- _Exercise_: Set down all of the data exactly. Pictures stay out of the copy.

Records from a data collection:
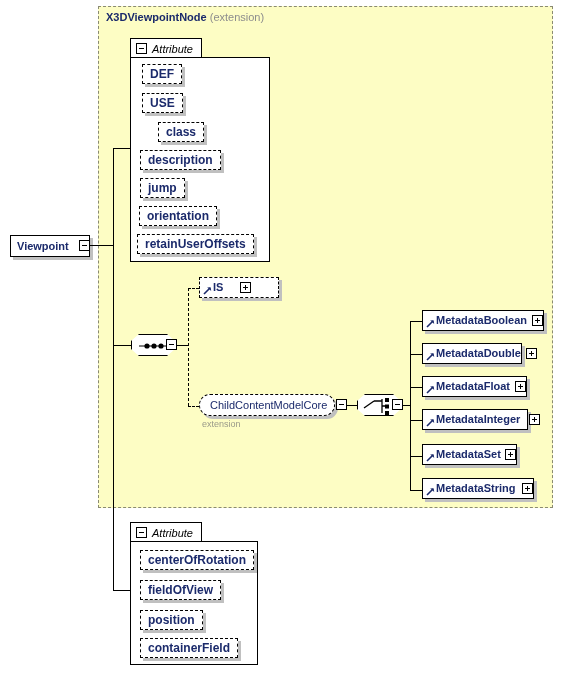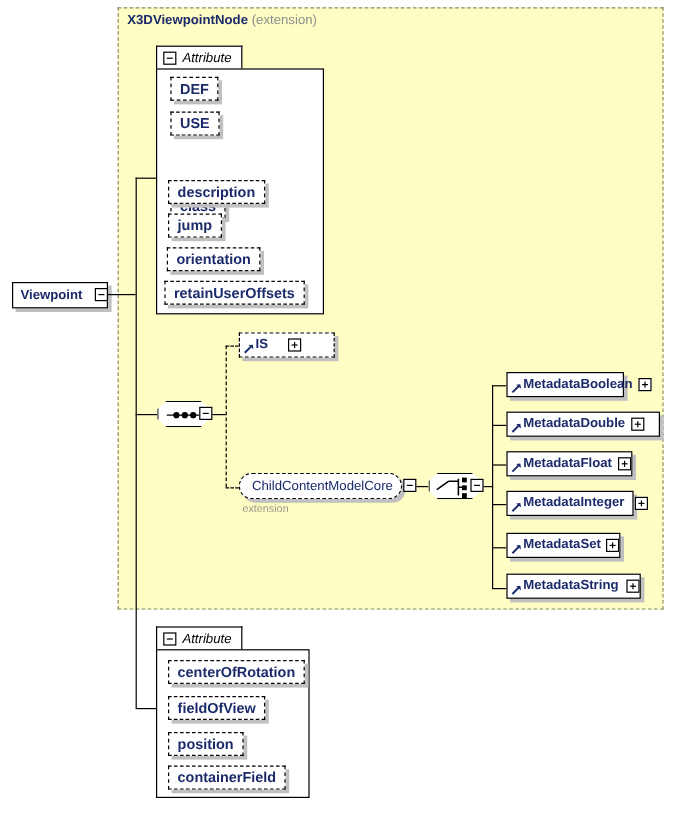"class" div.attrbox { left: 142px -> 158px; margin-top: 40px -> none }
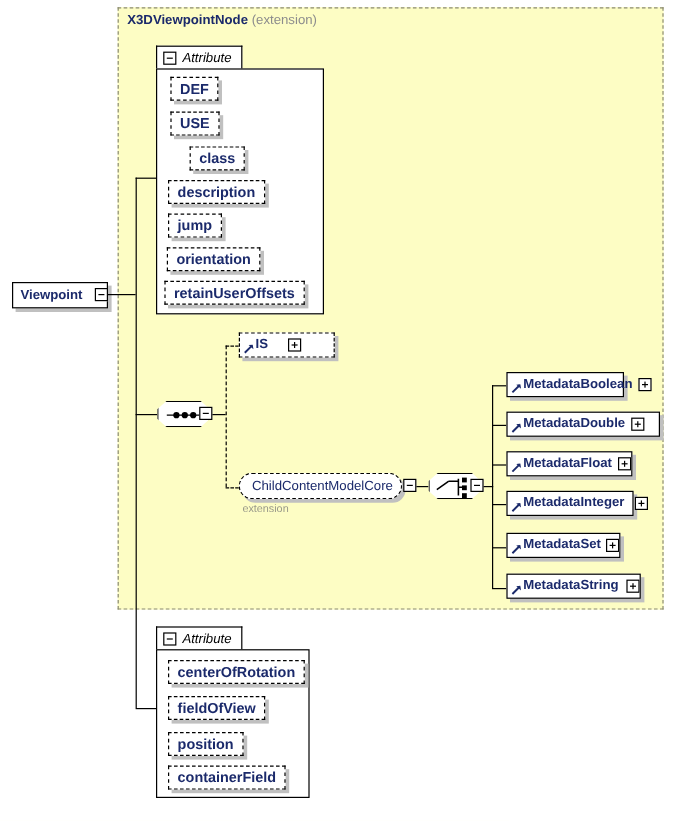"MetadataBoolean" div.refbox { width: 98px -> 122px }
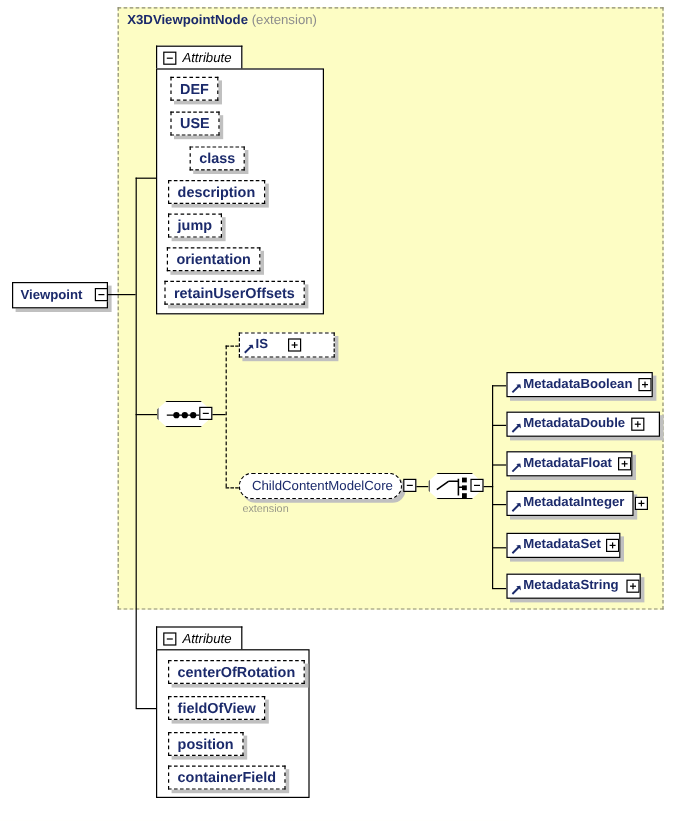"MetadataDouble" div.refbox { width: 128px -> 100px }
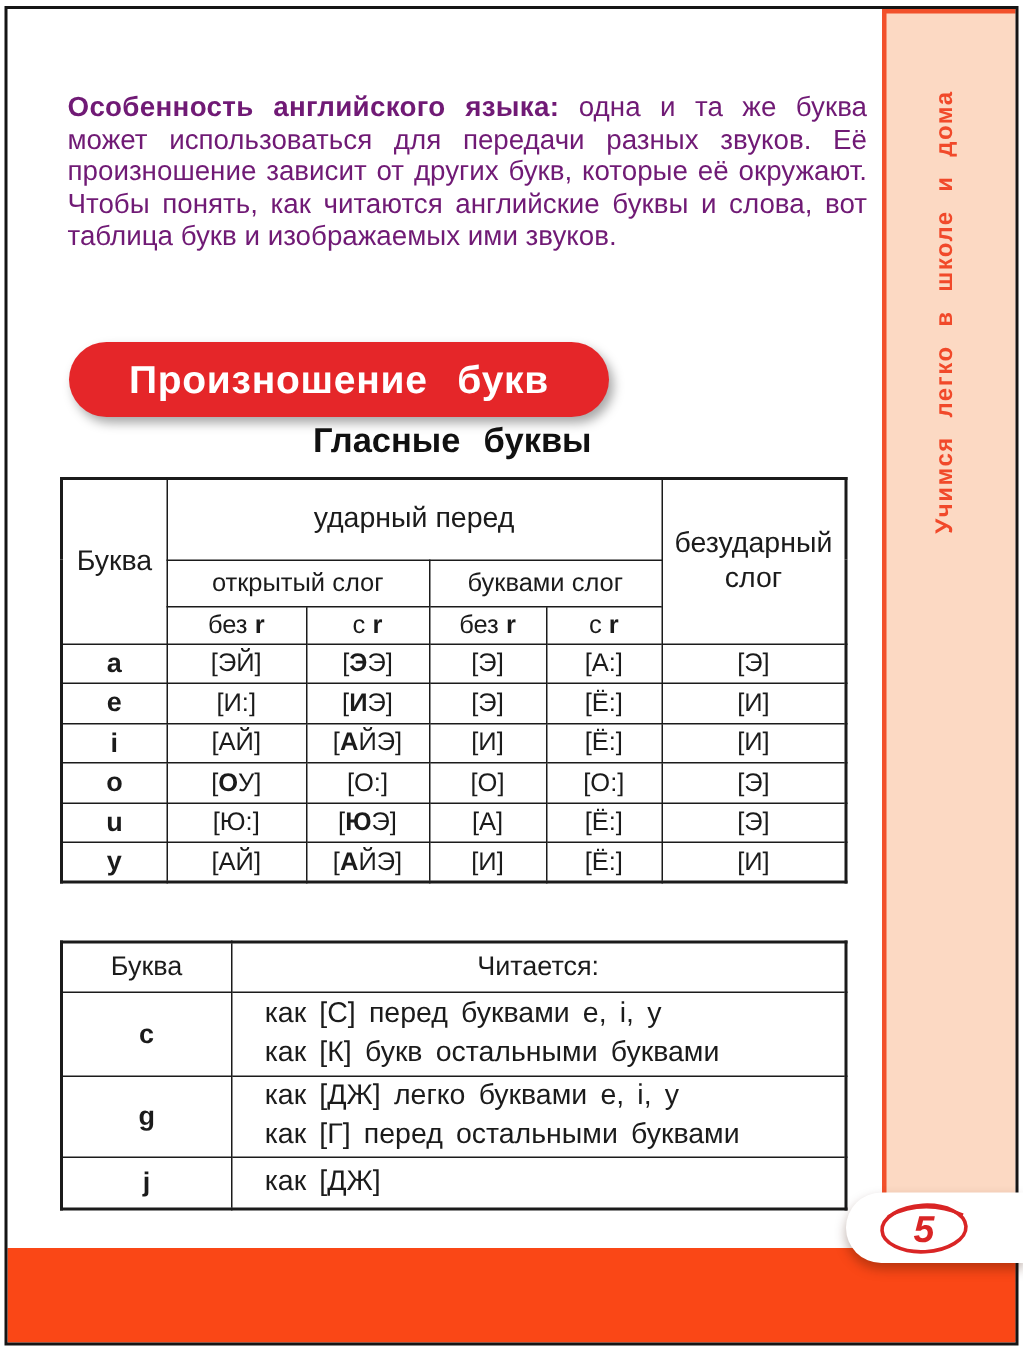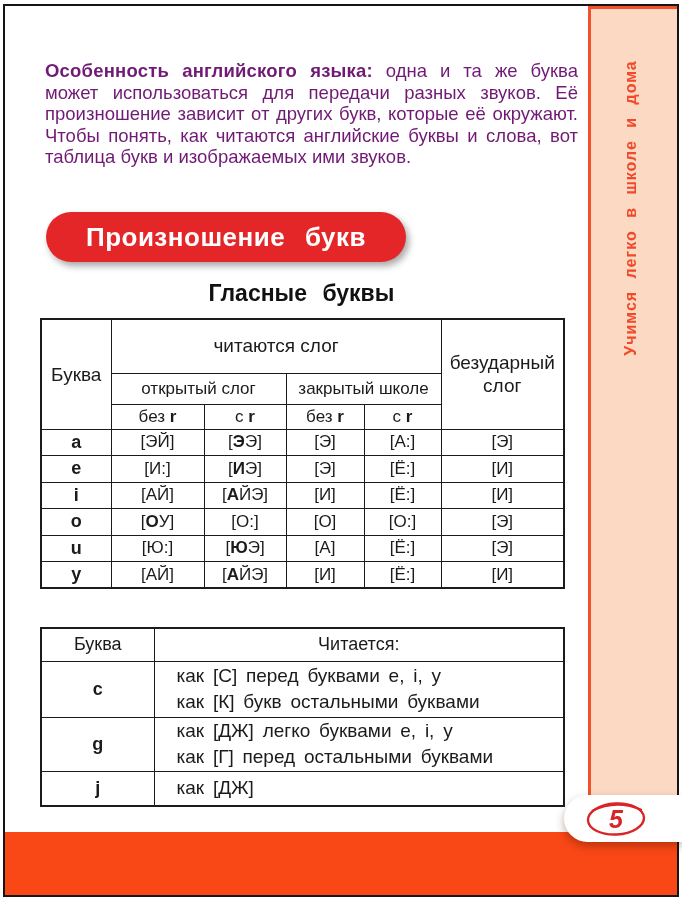"Произношение букв" .badge { top: 212px -> 228px }
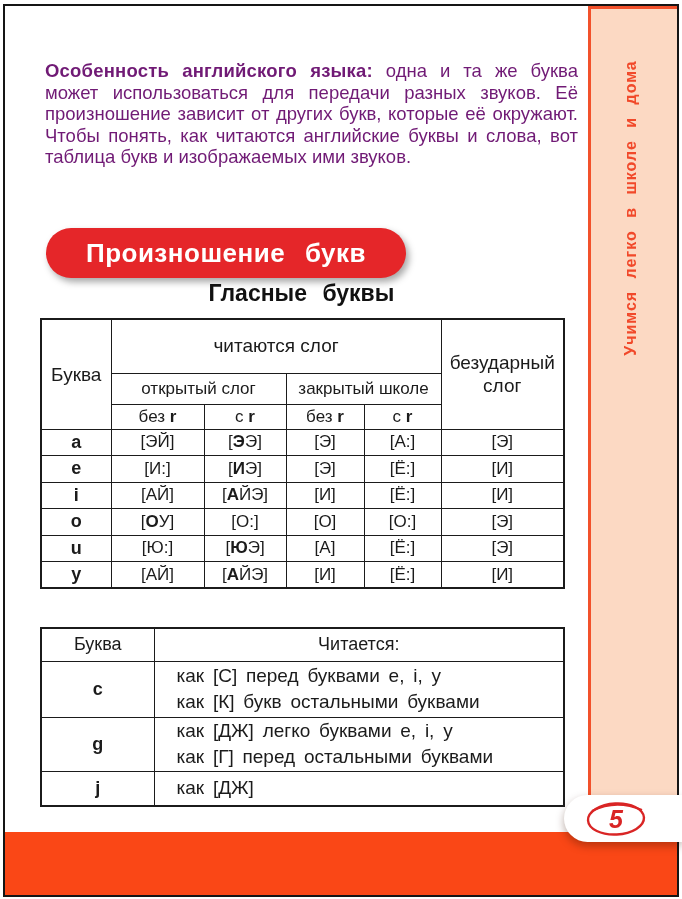"читаются слог" th.h-stressed { text: читаются слог -> ударный перед }
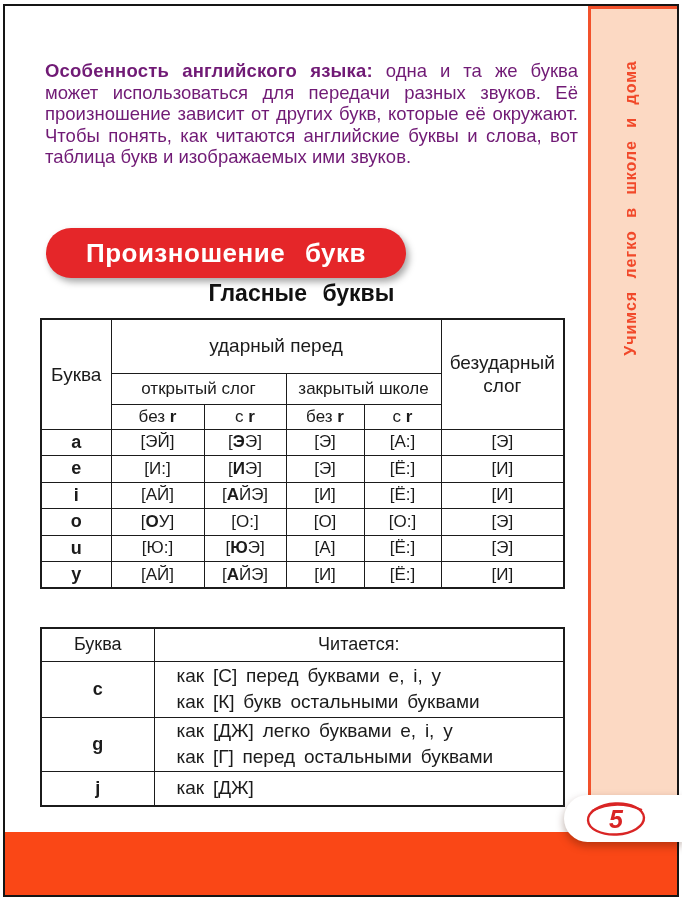"закрытый школе" th.h-syl { text: закрытый школе -> буквами слог }
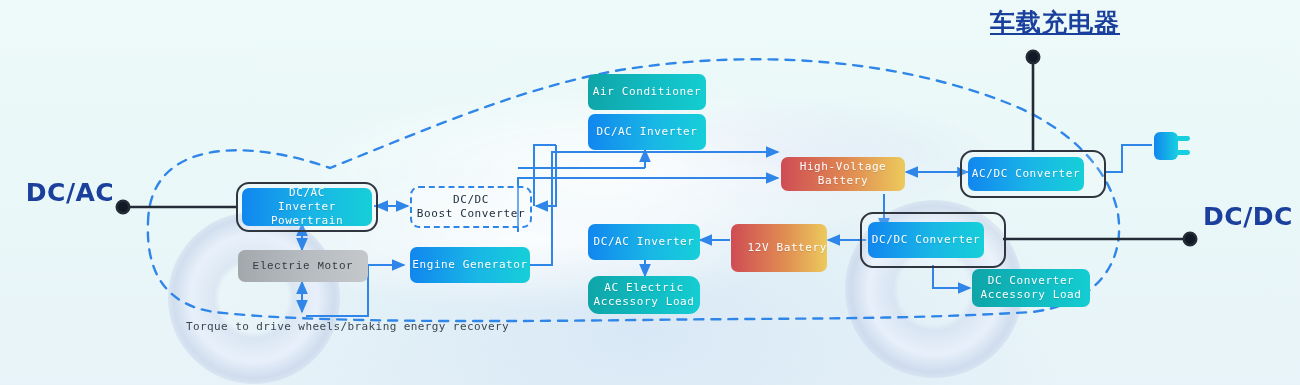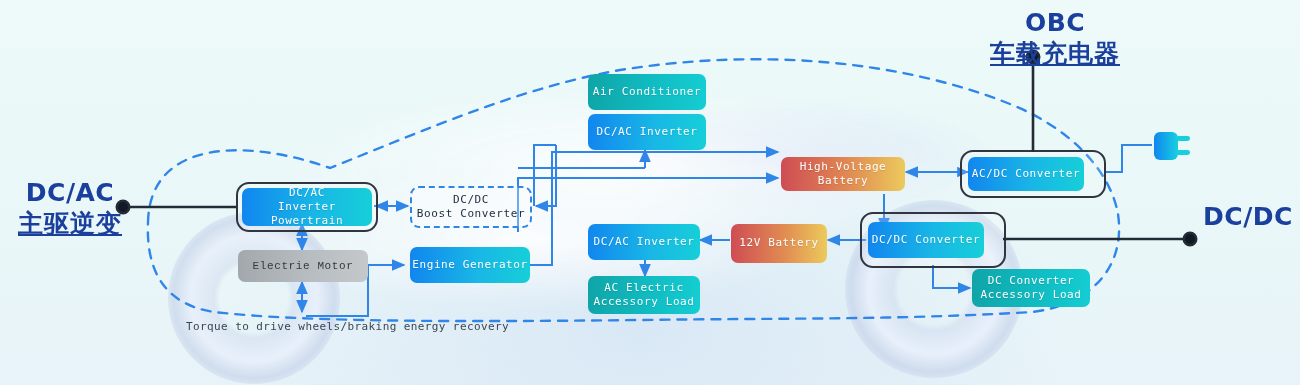"OBC" span.l1 { html: <span>OBC</span> -> none }
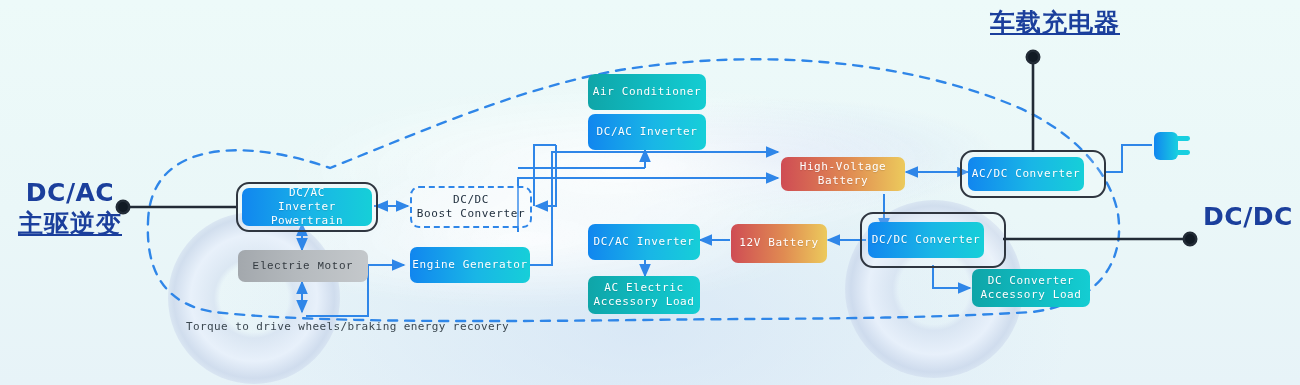"主驱逆变" span.l2 { html: <span>主驱逆变</span> -> none }
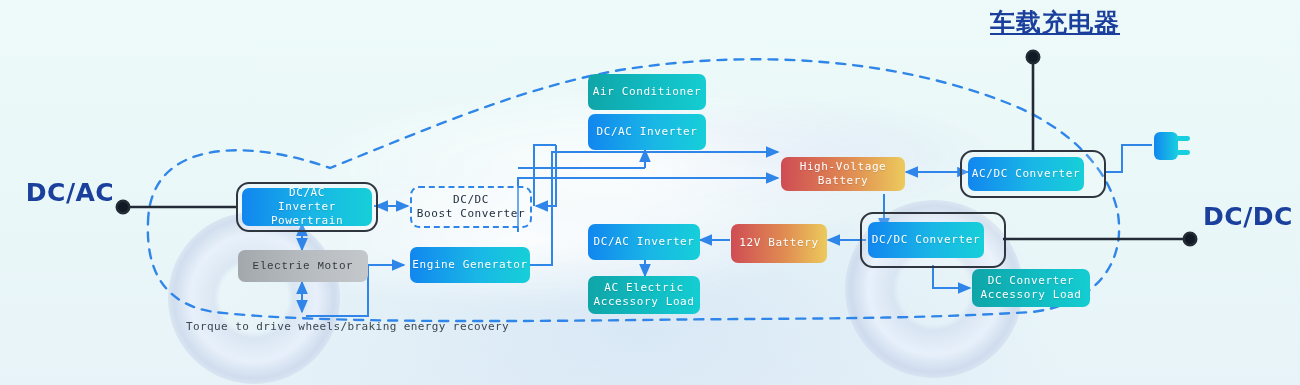"12V Battery" div.blk { align-items: none -> flex-end; height: 39px -> 48px }
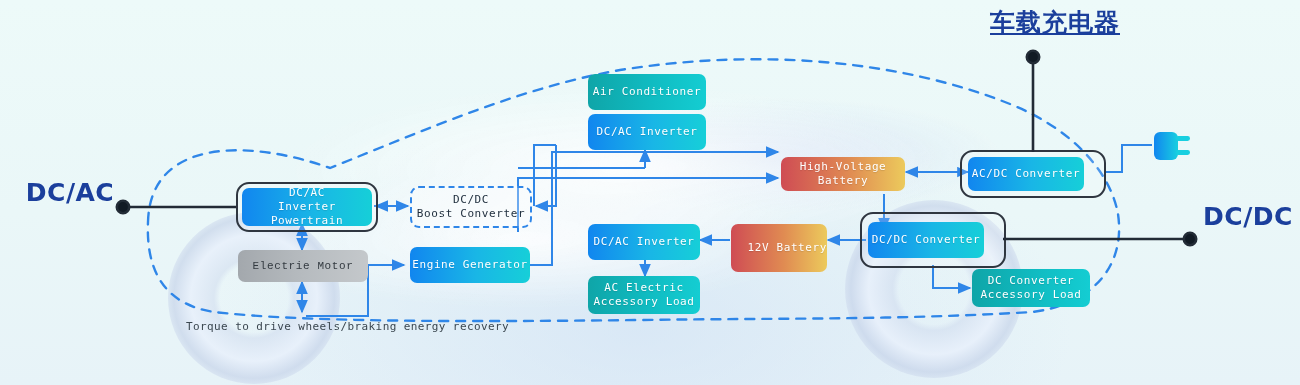"AC Electric" div.blk { border-radius: none -> 11px }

- _Answer for this exercise_:
"class" div.attrbox { left: 142px -> 158px; margin-top: 40px -> none }
"MetadataBoolean" div.refbox { width: 98px -> 122px }
"MetadataDouble" div.refbox { width: 128px -> 100px }
"Произношение букв" .badge { top: 212px -> 228px }
"читаются слог" th.h-stressed { text: читаются слог -> ударный перед }
"закрытый школе" th.h-syl { text: закрытый школе -> буквами слог }
"OBC" span.l1 { html: <span>OBC</span> -> none }
"主驱逆变" span.l2 { html: <span>主驱逆变</span> -> none }
"12V Battery" div.blk { align-items: none -> flex-end; height: 39px -> 48px }
"AC Electric" div.blk { border-radius: none -> 11px }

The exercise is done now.